К тому времени, как мы перебрались в это мавританское чудо, улица уже
носила имя Пестеля, казненного вождя декабристов. Изначально, однако, она
называлась по церкви, что маячила в ее дальнем конце: Пантелеймоновская.
Там, вдалеке, улица огибала церковь и бежала к Фонтанке, пересекала мостик и
приводила вас в Летний сад. В этой части улицы некогда жил Пушкин,
сообщавший в одном из писем к жене: "Да ведь Летний сад мой огород.

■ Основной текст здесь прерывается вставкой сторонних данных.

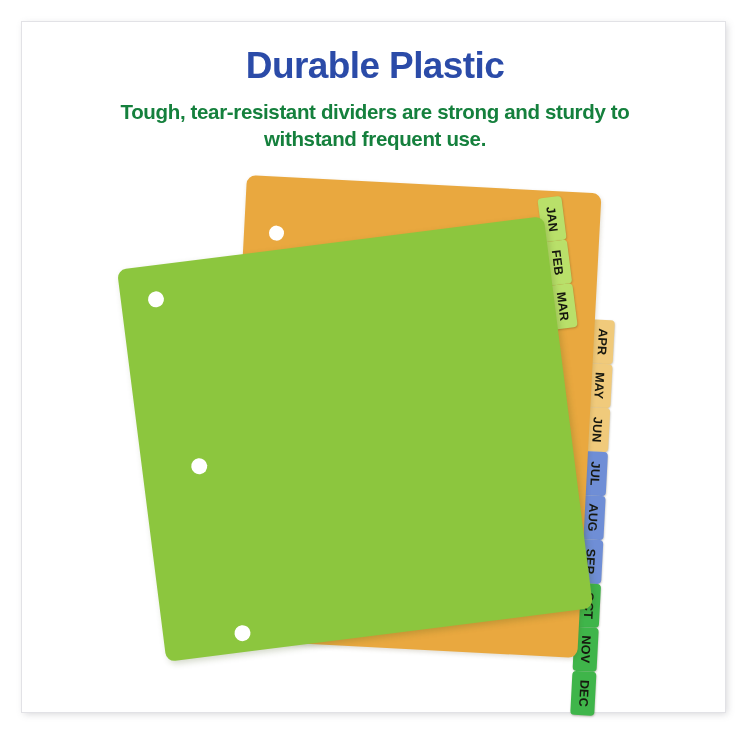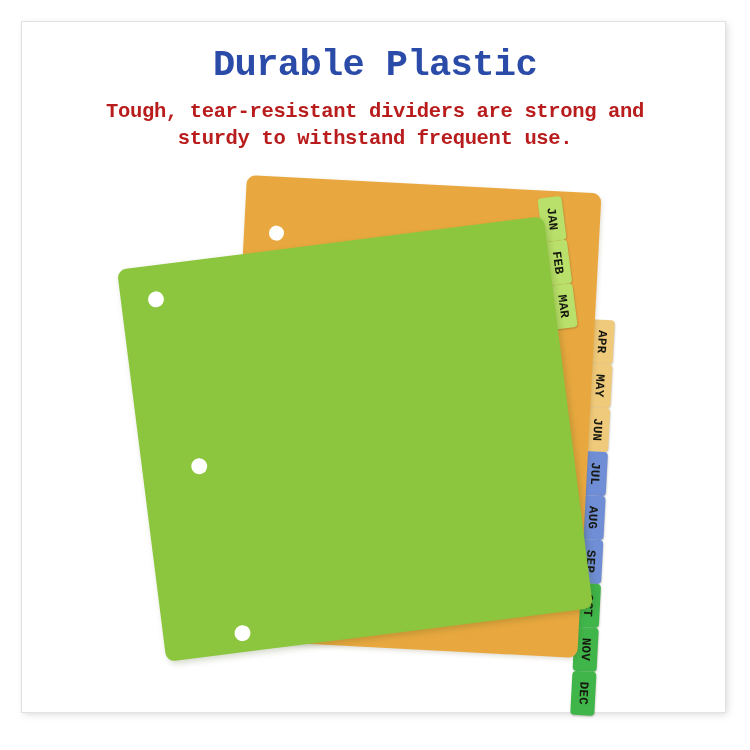--- a/index.html
+++ b/index.html
@@ -6,21 +6,21 @@
     margin: 0;
     padding: 0;
     background: #ffffff;
   }
   #stage {
     position: relative;
     width: 750px;
     height: 750px;
     background: #ffffff;
     overflow: hidden;
-    font-family: Liberation Mono, monospace;
+    font-family: Liberation Sans, sans-serif;
   }
 
   
   #frame {
     position: absolute;
     left: 22px;
     top: 22px;
     width: 703px;
     height: 690px;
     background: #ffffff;
@@ -38,21 +38,21 @@
   }
   #headline {
     color: #2b4ba8;
     font-size: 37px;
     font-weight: bold;
     letter-spacing: -0.6px;
     line-height: 1.06;
     margin: 0;
   }
   #subhead {
-    color: #b91c1c;
+    color: #15803d;
     font-size: 20.5px;
     font-weight: bold;
     letter-spacing: -0.35px;
     line-height: 1.30;
     margin: 14px auto 16px auto;
     width: 600px;
   }
 
   
   .sheet {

Я,
вставши от сна, иду туда в халате и туфлях. После обеда сплю в нем, читаю и
пишу. Я в нем дома".
Его дом был, если не ошибаюсь, одиннадцатым, наш -- номер 27 и
находился в конце улицы, впадающей в соборную площадь. Но поскольку здание
стояло на пересечении с легендарным Литейным проспектом, наш почтовый адрес
выглядел так: Литейный пр., д. 24, кв. 28. По нему мы получали письма,
именно его я писал на конвертах, которые отправлял родителям. Упоминаю его
здесь не потому, что это имеет какое-то значение, но потому, что моя рука
никогда больше не выведет этого адреса.
9
Странным образом наша мебель оказалась под стать обличью и внутреннему
виду здания. Она была так же массивна и перегружена завитками, как
штукатурная лепка на фасаде или выступавшие на стенах изнутри пилястры и
панно, опутанные гипсовыми гирляндами каких-то геометрических фруктов. И
внешний облик, и внутренний орнамент -- светло-коричневые, цвета какао с
молоком. Наши два огромных собороподобных буфета были, однако, из черного
лакированного дуба, но все-таки принадлежали той же эпохе, началу века, как
и само здание. Возможно, именно это, хотя и невольно, с самого начала
расположило к нам соседей. И возможно, по той же причине, едва проведя в
этом здании год, мы чувствовали себя так, как будто жили здесь всегда.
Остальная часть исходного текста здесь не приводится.